Congress poised to head off potential Metra-disrupting rail strike, impose contract terms

A Metra Union Pacific North train at Ravenswood station. Photo: John Greenfield
A Metra Union Pacific North train at Ravenswood station. Photo: John Greenfield

Update 12/1/22, 6:00 PM: The U.S. Senate voted 80-15 to approve the House resolution imposing the agreement. The vote didn’t strictly split along party lines, with ten Republicans, four Democrats and one independent, Bernie Sanders, (I-VT) voting against it. Two Republicans and two Democrats didn’t vote, and Sen. Paul Ryan (R-KY) voting “present.” And while the majority of the Senators voted to support a separate resolution to require freight railroads to provide seven days of paid sick leave, which was also approved in the U.S. House on Wednesday, the 52-43 Senate vote didn’t meet the 60-vote majority requirement to prevent a filibuster (even though no one actually tried to filibuster this legislation.) 42 Senate Republicans and Joe Manchin (D-WV) voted against it.

Update 11/30/22, 12:15 PM: A few minutes ago the U.S. House of Representatives approved the resolution to force all the rail unions to accept the September 15 tentative agreement by a vote of 290 to 137. The vote didn’t fall strictly along party lines – 211 Democrats voted in favor and eight voted against, while 29 Republicans voted in favor and 129 voted against. Five Republicans didn’t vote at all. Some of the notable Chicago area representatives to vote in favor of the resolution include retiring representative Bobby Rush and Marie Newman, who is also leaving Congress after losing a Democratic primary. The bill now goes to the Senate, where it will need 60 votes in order to avoid a filibuster.

The U.S. Congress is poised to pass a law that would avert the railroad labor unions strike that would otherwise begin as soon as December 9, disrupting service on several of Chicago land’s Metra commuter rail lines.

The Railway Labor Act, which regulates railroad labor union contracts, gives Congress the power to impose contracts – in this case, the tentative agreement reached on September 15. Out of the 12 labor unions that collectively represent employees in every facet of freight railroad operations, eight approved the agreement, but four rejected it. The lack of paid sick leave in the contracts remains a sticking point for the Transportation Division of the International Association of Sheet Metal, Air, Rail, and Transportation Workers, the Brotherhood of Railroad Signalmen, international Brotherhood of Boilermakers, and the Brotherhood of Maintenance of Way Employees Division-International Brotherhood of Teamsters.

The railroad unions previously agreed that, if any union goes on strike, the rest will join in solidarity.

The last batch of contracts expired at the end of 2019. As negotiations dragged on, President Joe Biden’s Presidential Emergency Labor Board stepped in to mediate.

The current contract calls for a 24 percent pay increase over five years (the contract would take effect retroactively starting January 2020), $5,000 in bonuses, voluntary assigned days off, one additional paid day off, guaranteed time away for medical visits, and no disruptions to current health care plans. It stop short of guaranteeing paid sick leave. The National Carriers’ Conference Committee, which represents all five major, Class 1 railroads insisted that it won’t go beyond what the deal offers.

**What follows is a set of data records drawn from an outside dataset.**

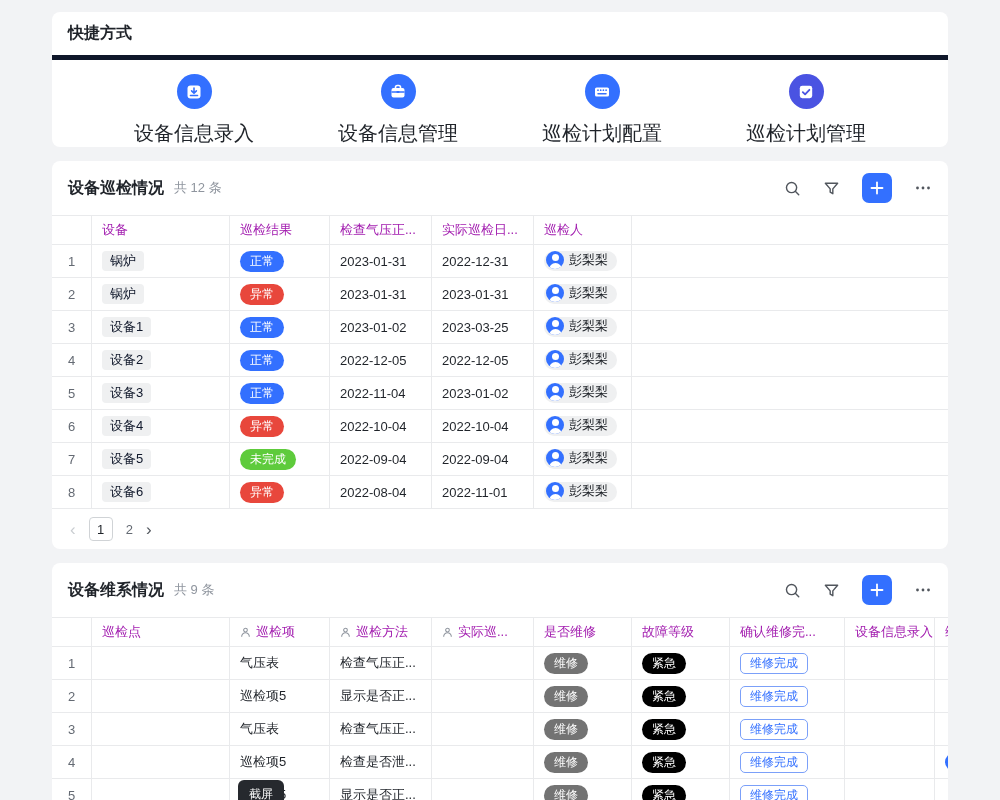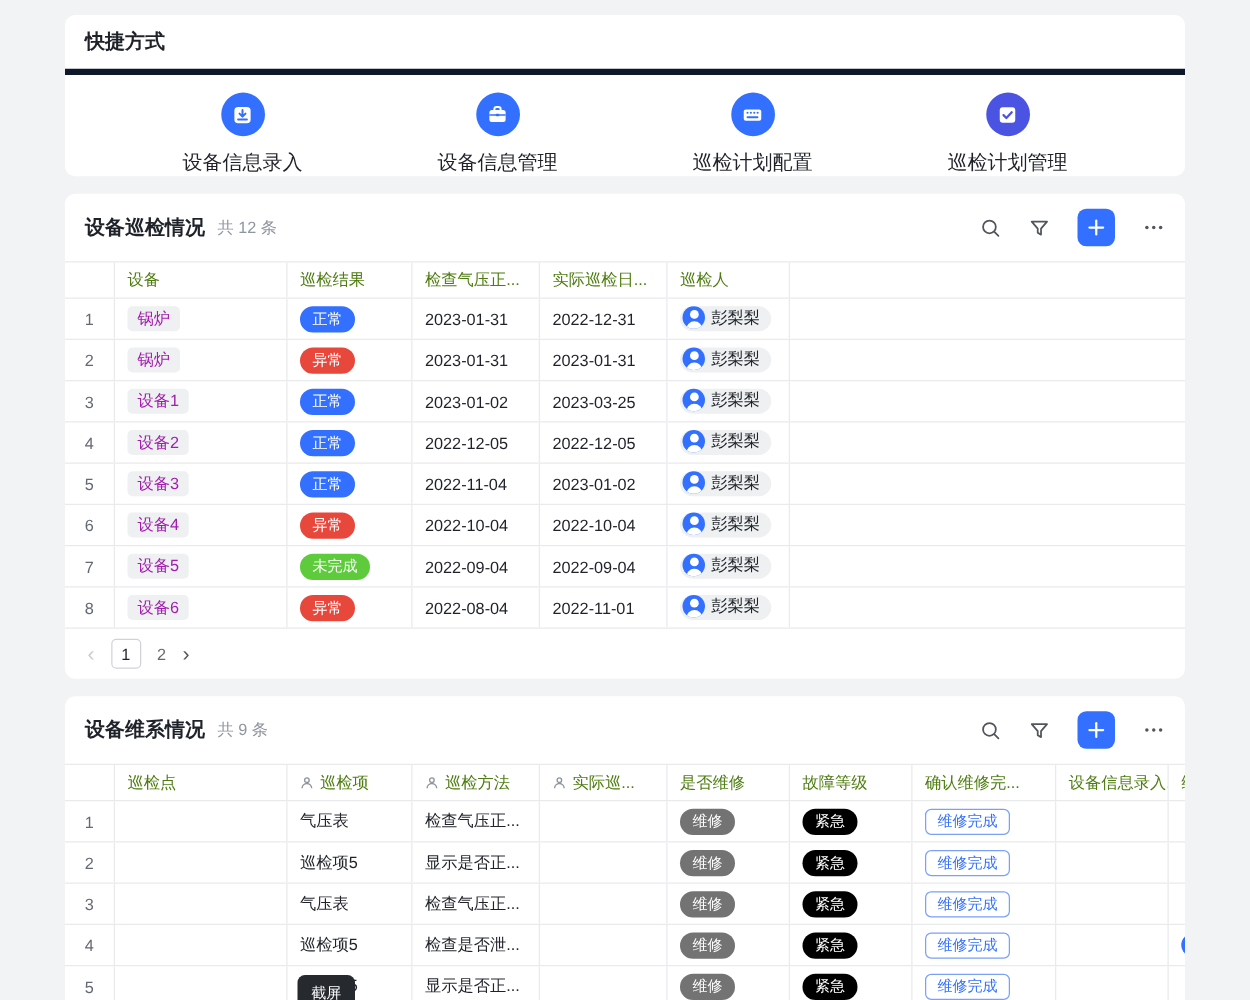--- a/index.html
+++ b/index.html
@@ -38,41 +38,41 @@
 
   
   .shortcut-row { display:flex; padding:14px 40px 0; }
   .shortcut-item { flex:1; display:flex; flex-direction:column; align-items:center; cursor:pointer; }
   .icon-circle {
     width:35px; height:35px; border-radius:50%;
     display:flex; align-items:center; justify-content:center;
   }
   .icon-circle.blue   { background:#3370ff; color:#3370ff; }
   .icon-circle.indigo { background:#4a53e2; color:#4a53e2; }
-  .shortcut-label { margin-top:11px; font-size:16px; color:#1f2329; }
+  .shortcut-label { margin-top:11px; font-size:20px; color:#1f2329; }
 
   
   .trow { display:grid; align-items:center; border-bottom:1px solid #e9eaec; height:33px; }
   .thead { height:30px; border-top:1px solid #e9eaec; }
   .t1 .trow { grid-template-columns:40px 138px 100px 102px 102px 98px 1fr; }
   .t2 .trow { grid-template-columns:40px 138px 100px 102px 102px 98px 98px 115px 90px 1fr; }
   .td {
     height:100%; display:flex; align-items:center;
     padding:0 10px; font-size:13px; color:#1f2329;
     border-right:1px solid #e9eaec;
     white-space:nowrap; overflow:hidden;
   }
   .td.filler { border-right:none; }
-  .thead .td { color:#4d7c0f; font-size:13px; }
+  .thead .td { color:#a21caf; font-size:13px; }
   .c-num { justify-content:center; color:#646a73; padding:0 4px; }
   .field-icon { margin-right:5px; display:inline-flex; flex:none; }
 
   .chip {
     background:#eff0f1; border-radius:4px; padding:1px 8px;
-    font-size:13px; color:#a21caf;
+    font-size:13px; color:#0f172a;
   }
   .badge {
     display:inline-block; padding:2px 10px; border-radius:11px;
     font-size:12px; line-height:17px; color:#fff;
   }
   .badge[data-type="normal"]     { background:#3370ff; }
   .badge[data-type="abnormal"]   { background:#e8473c; }
   .badge[data-type="incomplete"] { background:#5ecb3c; }
   .badge[data-type="repair"]     { background:#737373; }
   .badge[data-type="urgent"]     { background:#000000; }

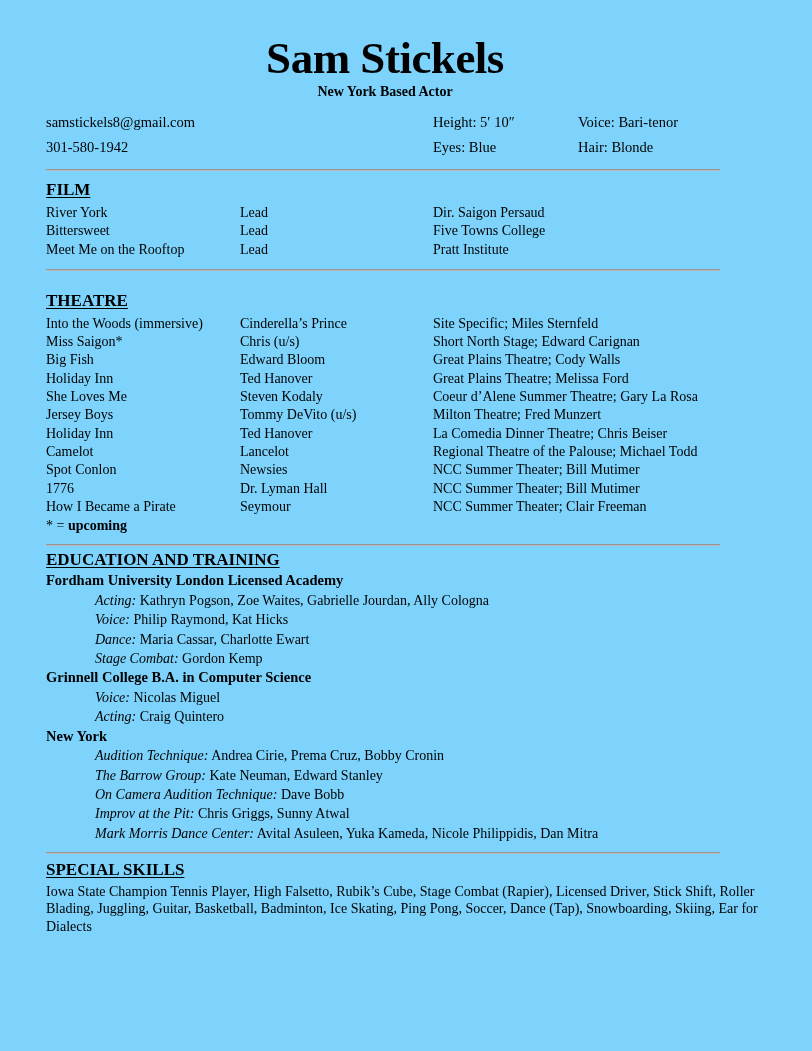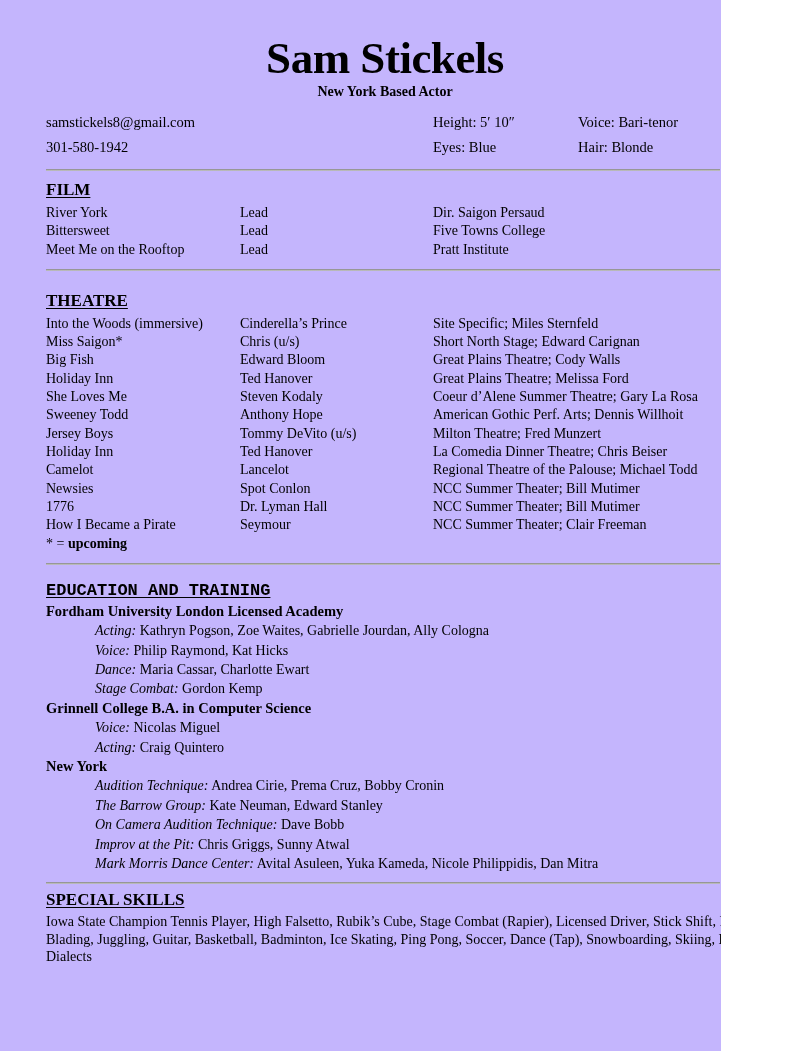--- a/index.html
+++ b/index.html
@@ -2,21 +2,21 @@
 <html><head>
 <meta charset="utf-8">
 <style>
   html, body { margin: 0; padding: 0; background: #ffffff; }
   body {
     width: 812px; height: 1051px;
     font-family: "Liberation Serif", "DejaVu Serif", serif;
     color: #000000;
     -webkit-font-smoothing: antialiased;
   }
-  .page { position: relative; width: 721px; height: 1051px; background: #c4b5fd; overflow: hidden; }
+  .page { position: relative; width: 812px; height: 1051px; background: #7dd3fc; overflow: hidden; }
   .content { padding: 0 42px 0 46px; }
 
   
   .header-block { width: 678px; }
   .actor-name {
     margin: 33px 0 0 0;
     font-size: 45px; font-weight: 700; line-height: 50px;
     text-align: center; letter-spacing: -0.5px;
   }
   .actor-tagline { margin-top: 1px; font-size: 14px; font-weight: 700; text-align: center; }
@@ -37,21 +37,21 @@
   .rule-3 { margin-top: 9px; }
   .rule-4 { margin-top: 9px; }
 
   
   .sec-heading {
     margin: 0; font-size: 17px; font-weight: 700; line-height: 20px;
     text-decoration: underline; text-underline-offset: 2px;
   }
   .sec-heading.film { margin-top: 9px; }
   .sec-heading.theatre { margin-top: 20px; }
-  .sec-heading.education { margin-top: 16px; margin-bottom: 1px; font-family: Liberation Mono, monospace; }
+  .sec-heading.education { margin-top: 4px; margin-bottom: 1px; }
   .sec-heading.skills { margin-top: 6px; }
 
   
   .credits { margin-top: 4px; }
   .credit-row {
     display: grid; grid-template-columns: 194px 193px auto;
     width: 724px; font-size: 14px; line-height: 18.3px;
   }
   .footnote { font-size: 14px; line-height: 18.3px; margin-top: 1px; }
   .footnote b { font-weight: 700; }
@@ -128,42 +128,37 @@
         <span>Holiday Inn</span>
         <span>Ted Hanover</span>
         <span>Great Plains Theatre; Melissa Ford</span>
       </div>
       <div class="credit-row">
         <span>She Loves Me</span>
         <span>Steven Kodaly</span>
         <span>Coeur d’Alene Summer Theatre; Gary La Rosa</span>
       </div>
       <div class="credit-row">
-        <span>Sweeney Todd</span>
-        <span>Anthony Hope</span>
-        <span>American Gothic Perf. Arts; Dennis Willhoit</span>
-      </div>
-      <div class="credit-row">
         <span>Jersey Boys</span>
         <span>Tommy DeVito (u/s)</span>
         <span>Milton Theatre; Fred Munzert</span>
       </div>
       <div class="credit-row">
         <span>Holiday Inn</span>
         <span>Ted Hanover</span>
         <span>La Comedia Dinner Theatre; Chris Beiser</span>
       </div>
       <div class="credit-row">
         <span>Camelot</span>
         <span>Lancelot</span>
         <span>Regional Theatre of the Palouse; Michael Todd</span>
       </div>
       <div class="credit-row">
+        <span>Spot Conlon</span>
         <span>Newsies</span>
-        <span>Spot Conlon</span>
         <span>NCC Summer Theater; Bill Mutimer</span>
       </div>
       <div class="credit-row">
         <span>1776</span>
         <span>Dr. Lyman Hall</span>
         <span>NCC Summer Theater; Bill Mutimer</span>
       </div>
       <div class="credit-row">
         <span>How I Became a Pirate</span>
         <span>Seymour</span>

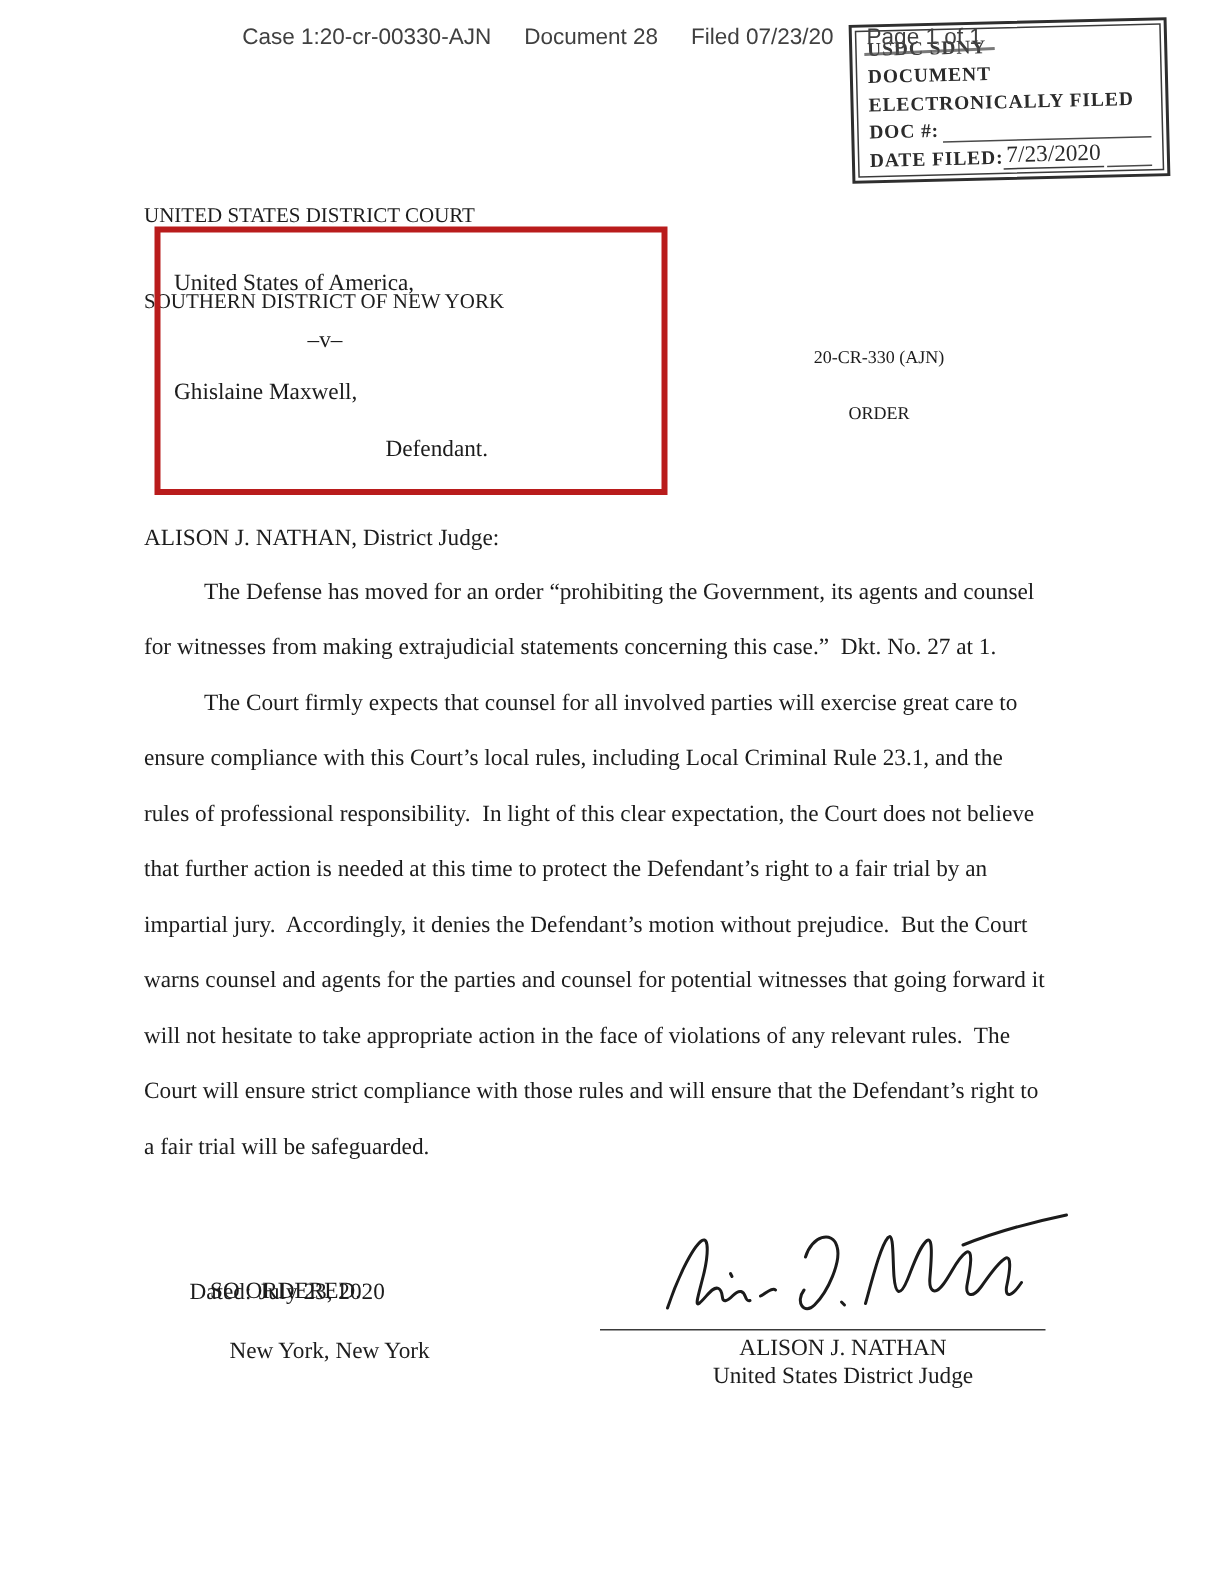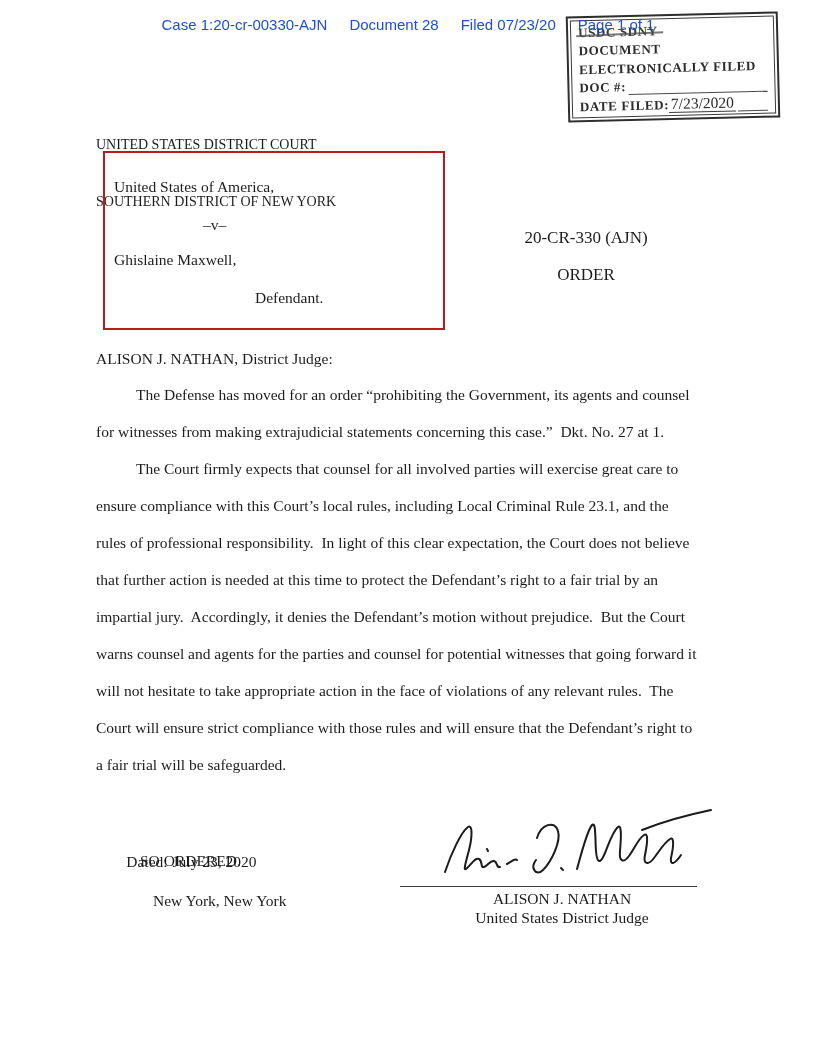--- a/index.html
+++ b/index.html
@@ -10,21 +10,21 @@
     background:#ffffff;
     font-family:"Liberation Serif", serif;
     color:#1c1c1c;
     overflow:hidden;
   }
   
   .case-header{
     position:absolute;top:16px;left:0;width:100%;
     display:flex;justify-content:center;gap:22px;
     font-family:"Liberation Sans", sans-serif;
-    font-size:15px;color:#1d4ed8;
+    font-size:15px;color:#404040;
     z-index:6;white-space:pre;
   }
   
   .stamp{
     position:absolute;left:567px;top:14px;width:212px;height:106px;
     border:2.5px solid #2e2e2e;
     transform:rotate(-1.4deg);
     z-index:2;background:rgba(255,255,255,0.2);
     box-sizing:border-box;
   }
@@ -47,30 +47,30 @@
     background:rgba(60,60,60,.75);transform:rotate(-1.2deg);
   }
   
   .court-heading{
     position:absolute;left:96px;top:97px;
     font-size:14px;line-height:19px;white-space:pre;
   }
   
   .caption-box{
     position:absolute;left:103px;top:151px;width:342px;height:179px;
-    border:2px solid #b91c1c;box-sizing:border-box;font-size:15.5px;
+    border:4px solid #b91c1c;box-sizing:border-box;font-size:15.5px;
   }
   .caption-box .plaintiff{position:absolute;left:9px;top:25px;white-space:pre;}
   .caption-box .versus{position:absolute;left:98px;top:63px;white-space:pre;}
   .caption-box .defendant{position:absolute;left:9px;top:98px;white-space:pre;}
   .caption-box .defendant-label{position:absolute;left:150px;top:136px;white-space:pre;}
   
   .case-meta{
     position:absolute;left:466px;top:229px;width:240px;
-    text-align:center;font-size:17px;line-height:18px;
+    text-align:center;font-size:12px;line-height:18px;
   }
   .case-meta .doc-title{margin-top:19px;}
   
   .judge-line{position:absolute;left:96px;top:350px;font-size:15.5px;white-space:pre;}
   
   .body-text{position:absolute;left:96px;top:376px;width:628px;font-size:15.5px;}
   .body-text .line{line-height:37px;height:37px;white-space:pre;}
   .body-text .indent{padding-left:40px;}
   
   .so-ordered{position:absolute;left:140px;top:836px;font-size:15.5px;white-space:pre;margin-top:16px;}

While Congress had the power to impose the agreement all along, the Biden administration tried to avoid that (the optics of the currently-Democratic-controlled Congress imposing contracts on labor unions probably didn’t help). But in a statement issued yesterday, Biden called on Congress to do just that, writing that the U.S. secretaries of labor, agriculture, and transportation advised him that negotiations wouldn’t clear the remaining hurdle.

“Let me be clear: a rail shutdown would devastate our economy,” Biden stated. “Without freight rail, many U.S. industries would shut down. My economic advisors report that as many as 765,000 Americans – many union workers themselves – could be put out of work in the first two weeks alone. Communities could lose access to chemicals necessary to ensure clean drinking water. Farms and ranches across the country could be unable to feed their livestock.”

Biden acknowledged the poor optics, writing that “As a proud pro-labor president, I am reluctant to override” the union votes, but that “in this case – where the economic impact of a shutdown would hurt millions of other working people and families – I believe Congress must use its powers to adopt this deal.”

House speaker Nancy Pelosi said that her chamber will vote on the legislation on Wednesday, with the Senate expected to vote on it in the near future.